Video Captions
PassAudited by ClawScan on May 1, 2026.
Overview
This is a coherent captioning skill; its main install-time considerations are optional cloud transcription uploads, optional API keys, and user-directed package installs.
Safe to consider for local caption generation. Before installing or using it, decide whether you want fully local processing or cloud transcription, protect any API keys, and verify file paths before running ffmpeg or whisper commands.
Findings (4)
Artifact-based informational review of SKILL.md, metadata, install specs, static scan signals, and capability signals.

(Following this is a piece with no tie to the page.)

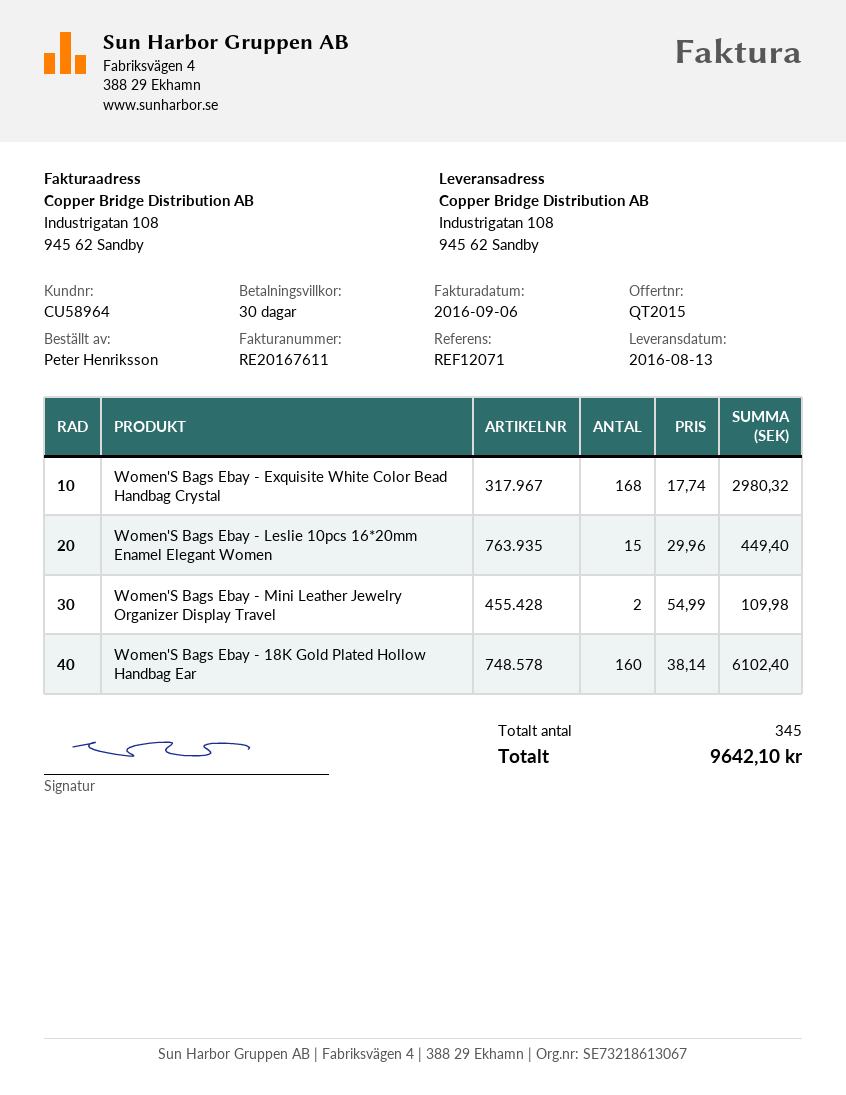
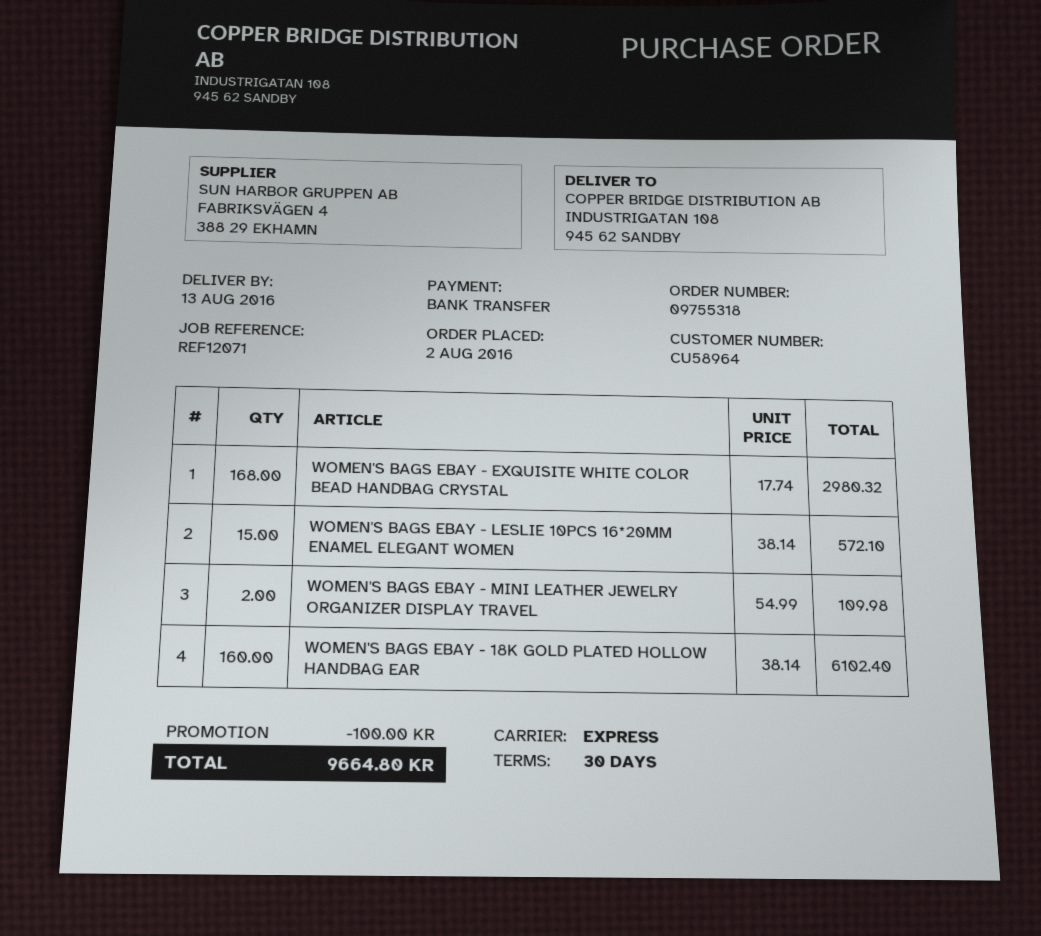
Women'S Bags Ebay - Leslie 10pcs 16*20mm Enamel Elegant Women: 15 x 29.96 = 449.40 -> 15 x 38.14 = 572.10
discount: none -> 100.00
total: 9642.10 -> 9664.80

ClawScan does not execute the skill or run runtime probes.
If used on the wrong file or output path, local media files could be processed or overwritten unintentionally.
The skill instructs the agent/user to run local media-processing commands that read video/subtitle files and create rendered outputs.
ffmpeg -i video.mp4 -vf "subtitles=video.srt:force_style='FontName=Arial..." output.mp4
Confirm input and output paths before running ffmpeg or whisper commands, and keep original media backups for important projects.
Installing packages can introduce normal dependency supply-chain risk, even though the packages are relevant to the captioning purpose.
The documentation recommends installing external Python packages, but the examples do not pin versions or provide lockfiles.
pip install openai-whisper ... pip install mlx-whisper ... pip install whisper-timestamped ... pip install stable-ts
Install dependencies in a virtual environment, prefer trusted package sources, and pin versions for repeatable production workflows.
Using cloud engines may consume paid API quota and gives the configured provider account authority to process the submitted media.
Cloud transcription options require user-provided provider API keys, which can authorize paid account usage.
# Requires ASSEMBLYAI_API_KEY export ASSEMBLYAI_API_KEY=your_key
Only configure the API keys you intend to use, monitor provider usage, and avoid placing secrets in shared chat transcripts or reusable files.
Private audio or video content could leave the local machine if the user chooses a cloud transcription workflow.
The optional Deepgram workflow sends the media file to an external transcription provider.
curl -X POST "https://api.deepgram.com/v1/listen?model=nova-2" ... --data-binary @video.mp4
Use the default local Whisper workflow for sensitive media, and use cloud engines only when the provider, cost, and data-handling terms are acceptable.